It is because you build heart and run from the same cmake project:

CMAKE_INSTALL_RPATH_USE_LINK_PATH is an interesting and very useful option. When building a target with RPATH, CMake determines the RPATH by using the directories of all libraries to which this target links. Some of these libraries may be located in the same build tree, e.g. libbar.so, these directories are also added to the RPATH. If this option is enabled, all these directories except those which are also in the build tree will be added to the install RPATH automatically. The only directories which may then still be missing from the RPATH are the directories where the libraries from the same project (i.e. libbar.so) are installed to.

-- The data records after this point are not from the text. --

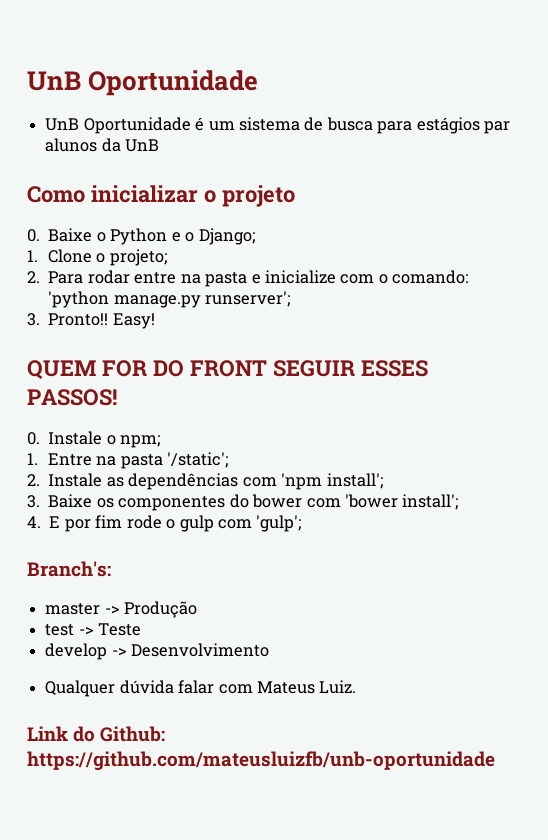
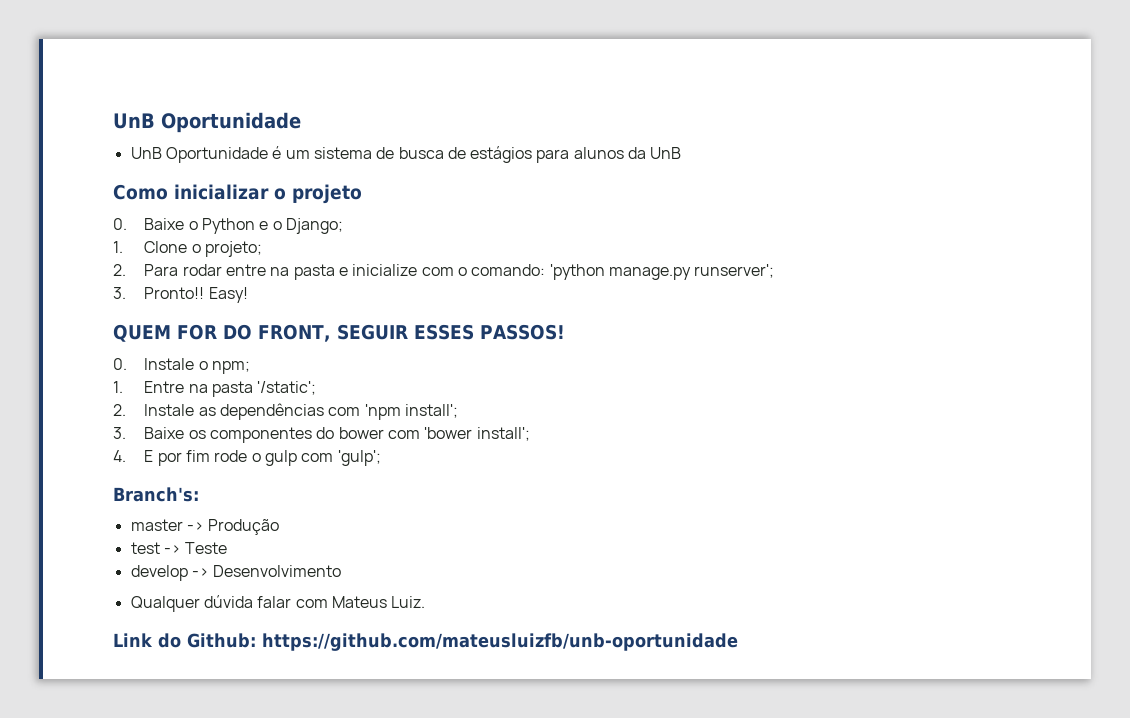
[377,117,511,134] para estágios par -> [447,146,570,163] de estágios para
[189,360,267,377] FRONT -> [258,324,331,342] FRONT,

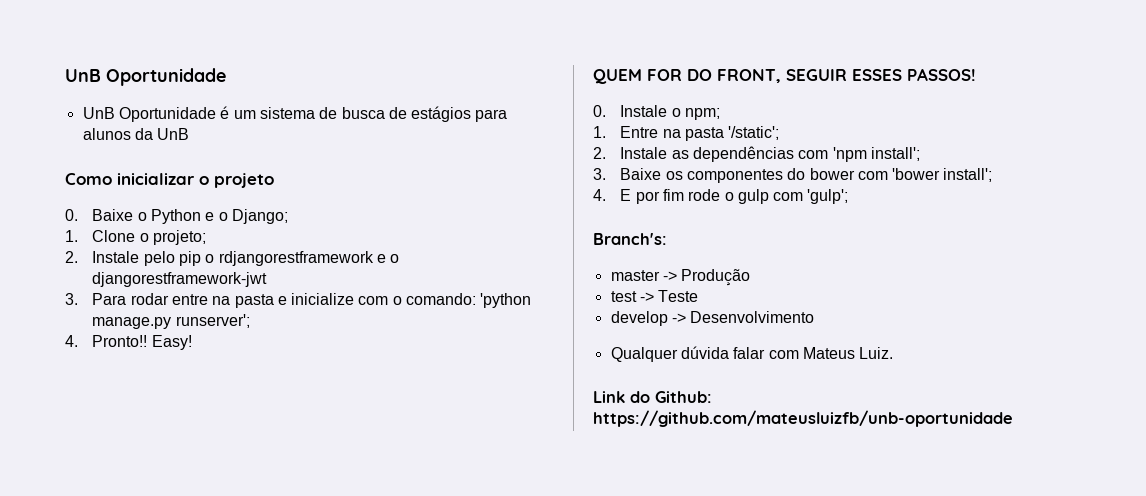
(126, 270) none -> [92,251,400,266] [92,272,268,287] [65,293,78,305] Instale pelo pip o rdjangorestframework e o djangorestframework-jwt // 3.
[113,287,126,299] 3. -> [65,335,78,347] 4.

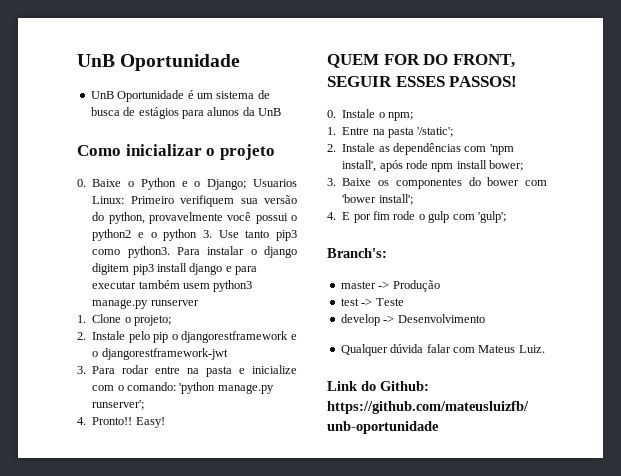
(288, 216) none -> [253,179,297,187] [92,195,297,207] [92,212,297,224] [92,229,297,241] [92,246,297,258] [92,263,258,275] [92,280,253,292] [92,299,199,309] Usuarios Linux: Primeiro verifiquem sua versão do python, provavelmente você possui o python2 e o python 3. Use tanto pip3 como python3. Para instalar o django digitem pip3 install django e para executar também usem python3 manage.py runserver
[218,251,374,266] rdjangorestframework -> [181,331,289,343] djangorestframework
[870,147,920,161] install'; -> [342,160,524,172] install', após rode npm install bower;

If the install directory for the libraries is not one of the systems default library directories, you have to add this directory yourself to the install RPATH by setting CMAKE_INSTALL_RPATH accordingly

You can try this:

SET(CMAKE_INSTALL_RPATH "${CMAKE_INSTALL_PREFIX}/lib")

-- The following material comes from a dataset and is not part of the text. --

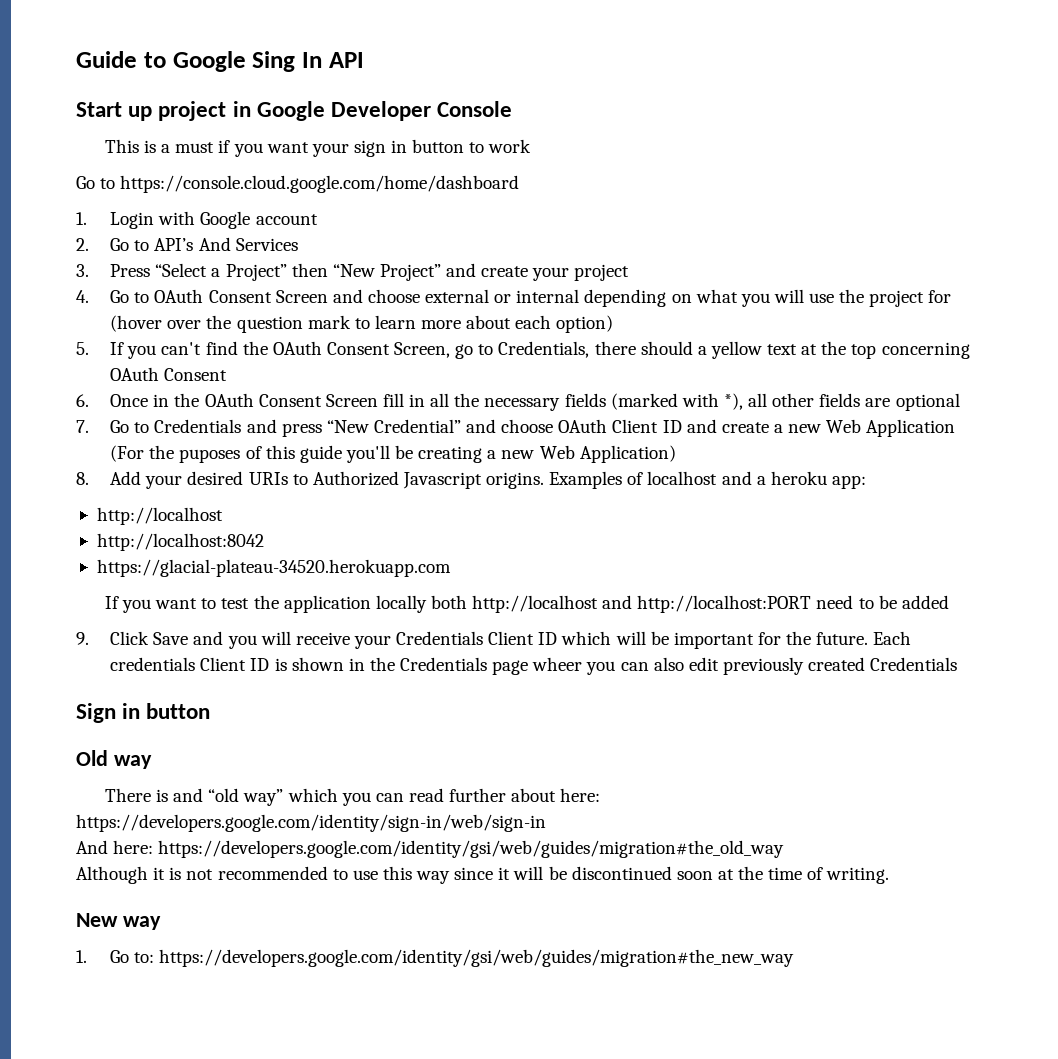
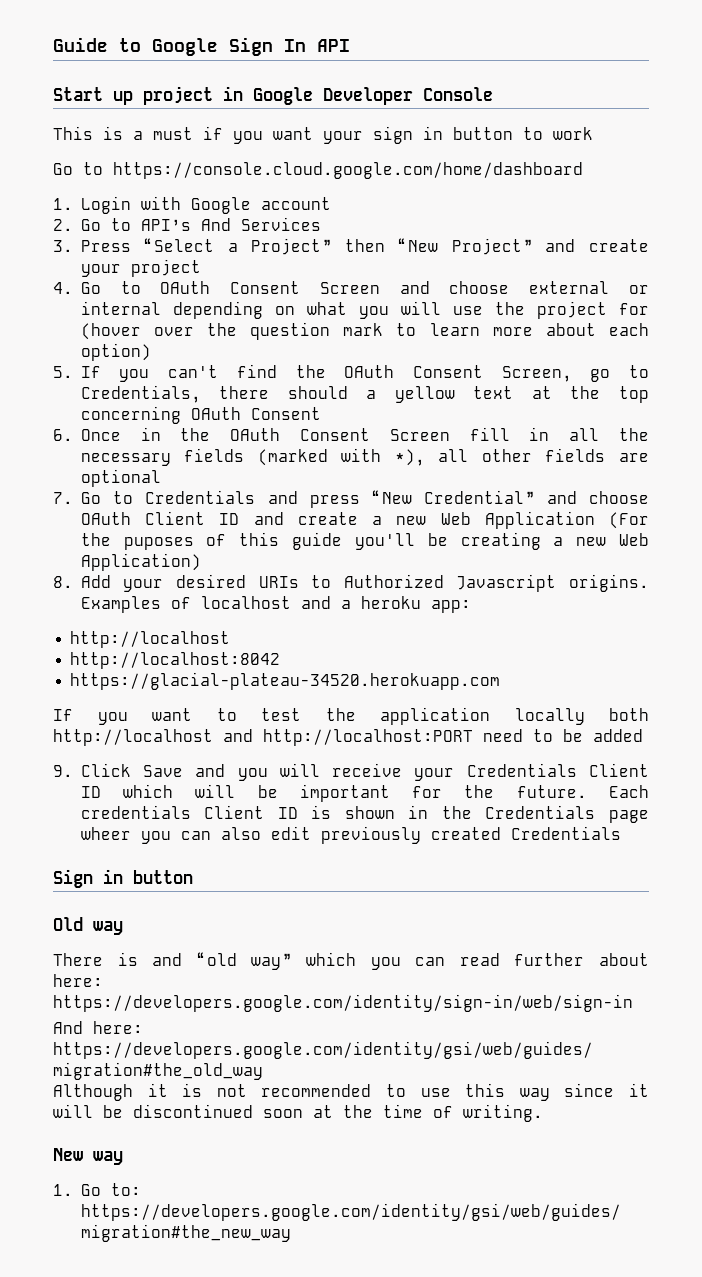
[252,51,296,72] Sing -> [229,37,273,56] Sign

More documentation here cmake rpath handling

EDIT:

Only this should work:

set(CMAKE_VERBOSE_MAKEFILE ON)
set(CMAKE_INSTALL_RPATH "${CMAKE_INSTALL_PREFIX}/lib")
set(CMAKE_INSTALL_RPATH_USE_LINK_PATH TRUE)

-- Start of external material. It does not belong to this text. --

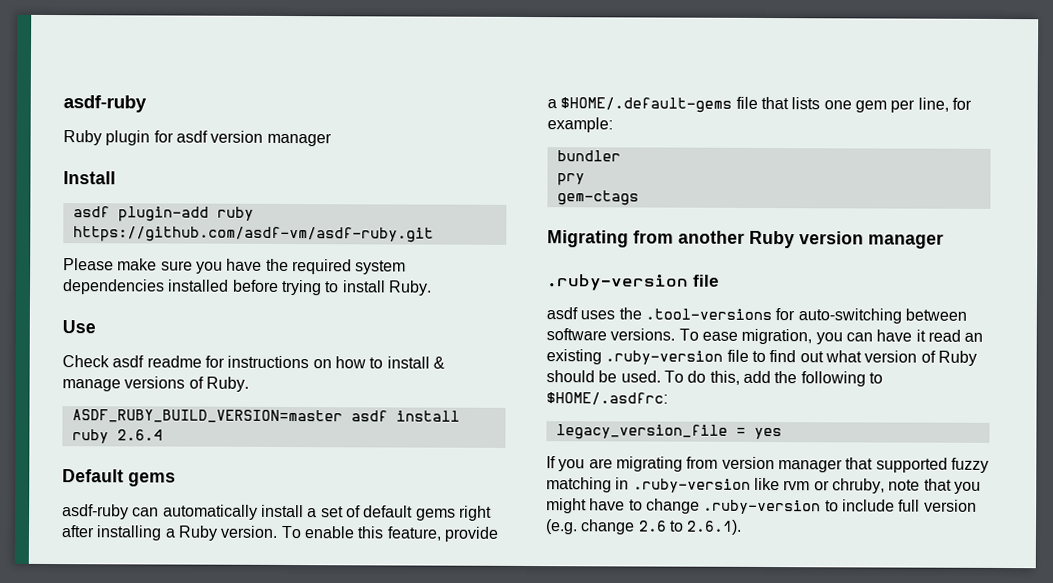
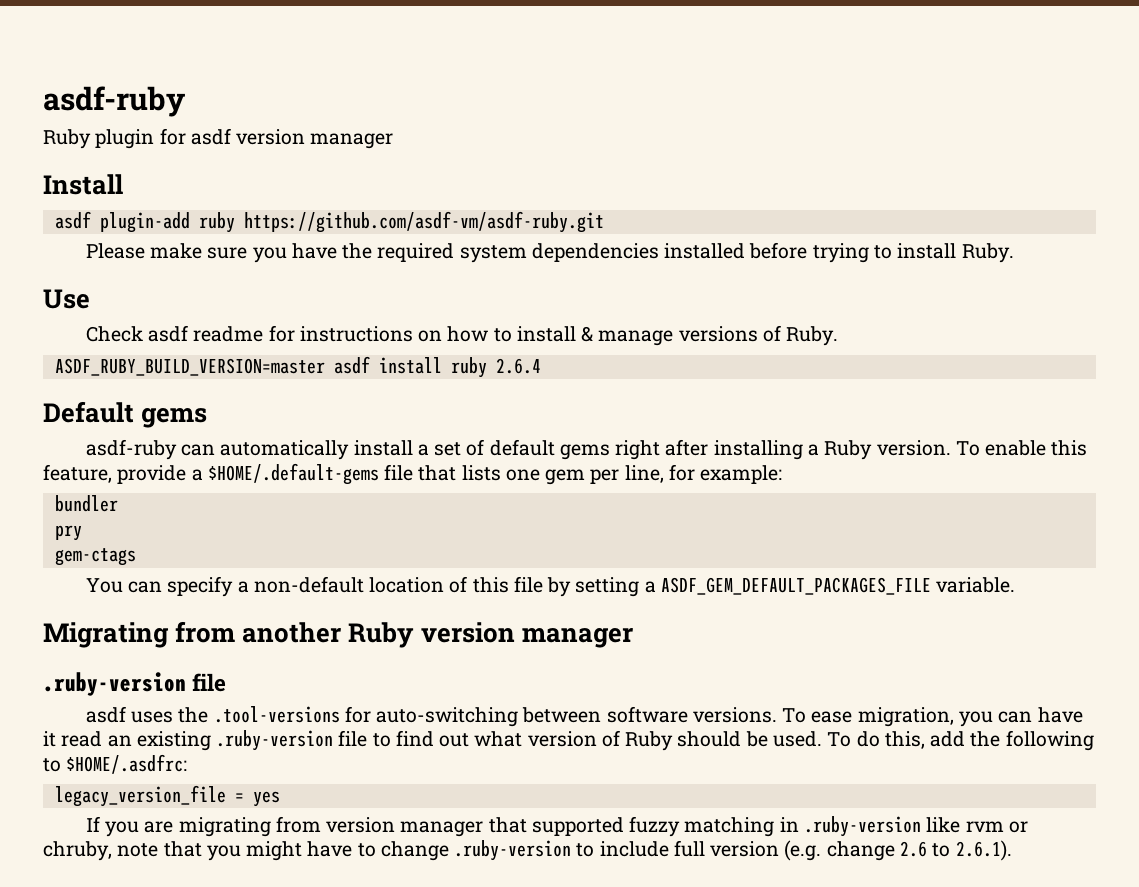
(639, 198) none -> [85,576,1016,597] // You can specify a non-default location of this file by setting a ASDF_GEM_DEFAULT_PACKAGES_FILE variable.

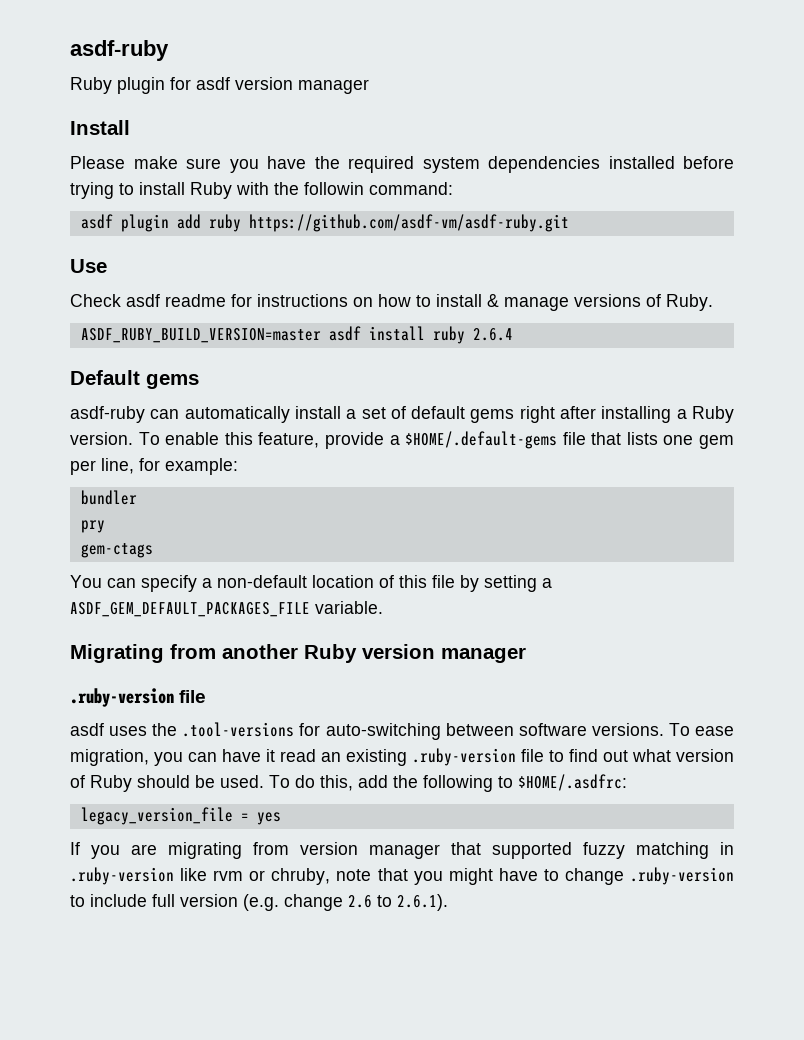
[54,211,604,233] // asdf plugin-add ruby https://github.com/asdf-vm/asdf-ruby.git -> (130, 127) none
[961,243,1014,263] Ruby. -> [190,182,453,199] [80,214,569,232] Ruby with the followin command: // asdf plugin add ruby https://github.com/asdf-vm/asdf-ruby.git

add_library(heart SHARED ${HEART_FILES})
add_executable(run ${RUN_FILES})
target_link_libraries(run heart)

install(
  TARGETS heart run
  RUNTIME DESTINATION bin
  LIBRARY DESTINATION lib
)

Clean your build directory and then:

cmake -G "Unix Makefiles" -DCMAKE_INSTALL_PREFIX=/home/person/target/usr/local ..
make install

At the end of the g++ line Linking CXX executable run you should see like -Wl,-rpath,/home/person/target/usr/local/lib

If you want a fully relocatable package:

set(CMAKE_INSTALL_RPATH "$ORIGIN/../lib")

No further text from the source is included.